> **Task**
Below are lines of data; count those containing the word "invoice" and write nothing but the number.

─── Dataset extract ───

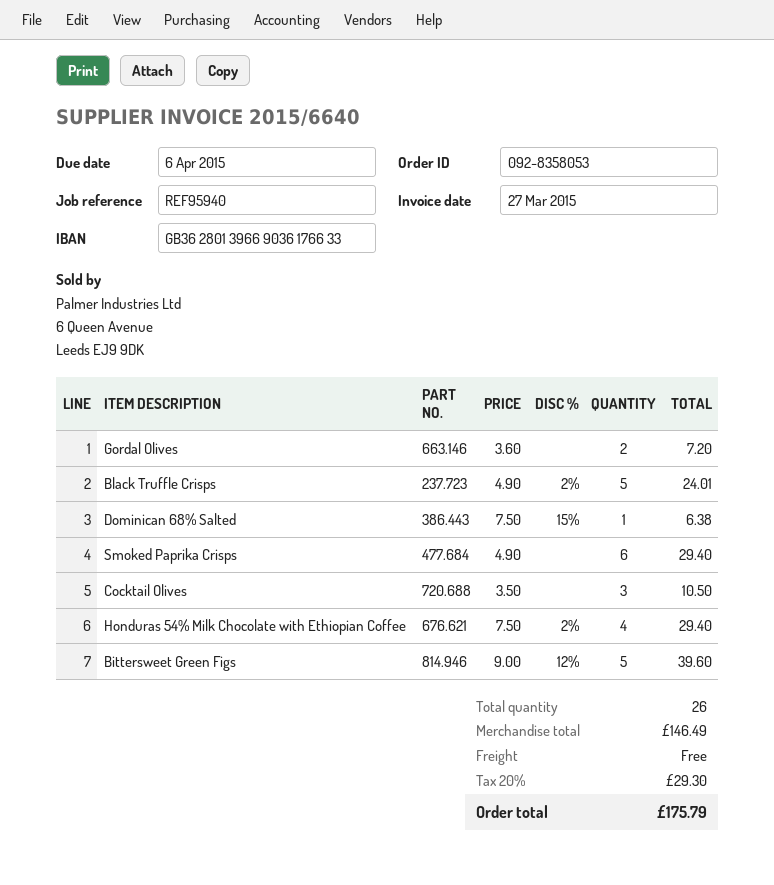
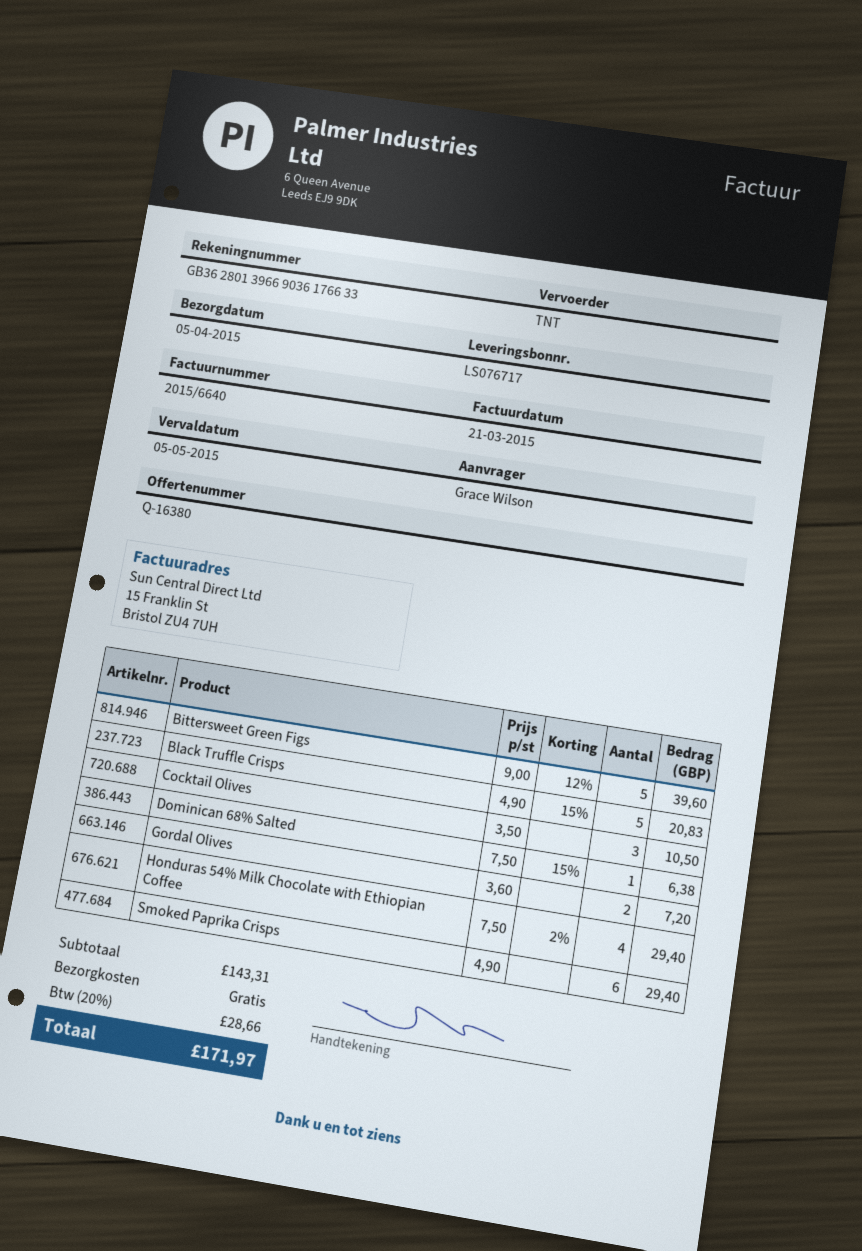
invoice date: 2015-03-27 -> 2015-03-21
due date: 2015-04-06 -> 2015-05-05
Black Truffle Crisps: 5 x 4.90 - 2% = 24.01 -> 5 x 4.90 - 15% = 20.83
subtotal: 146.49 -> 143.31
tax: 20% = 29.30 -> 20% = 28.66
total: 175.79 -> 171.97

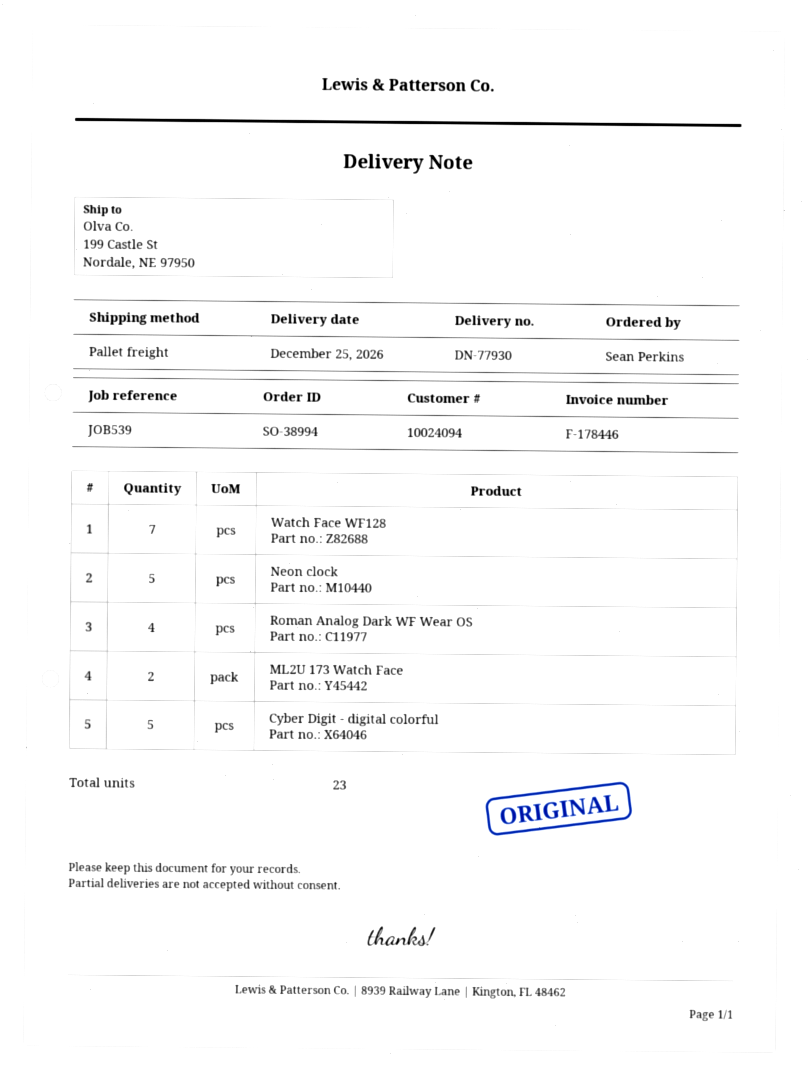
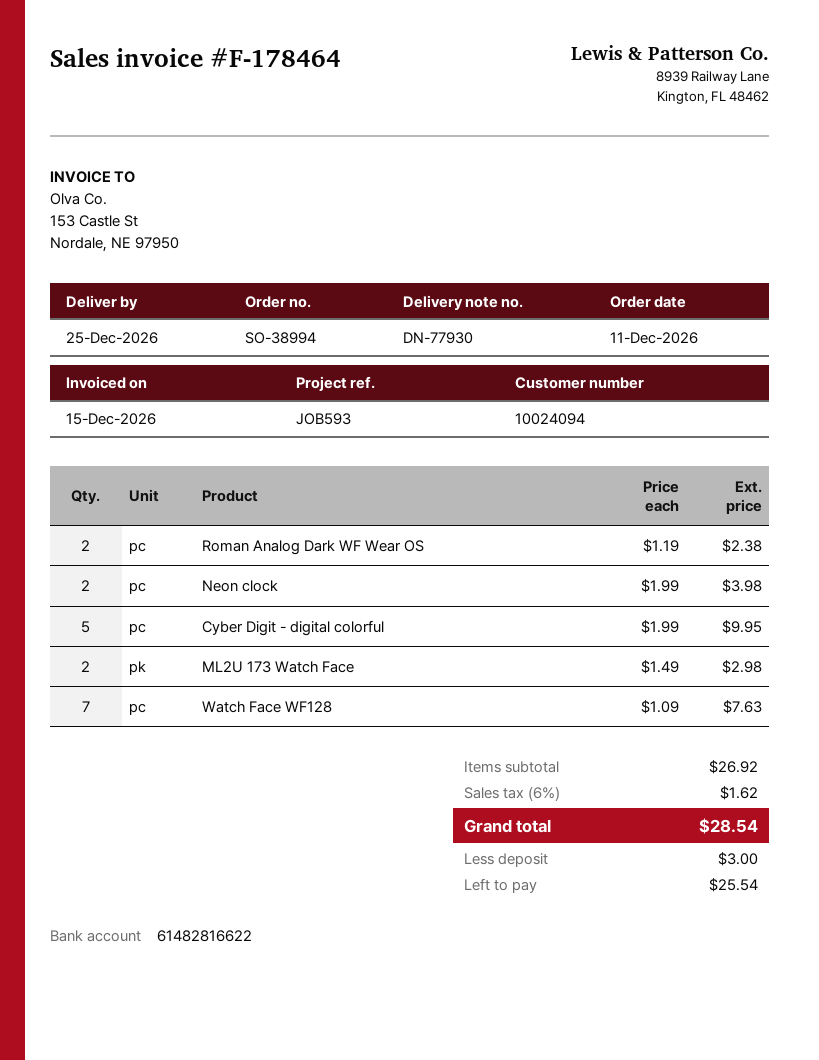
invoice number: F-178446 -> F-178464
reference: JOB539 -> JOB593
Neon clock: 5 -> 2
Roman Analog Dark WF Wear OS: 4 -> 2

───

> **Answer area**
2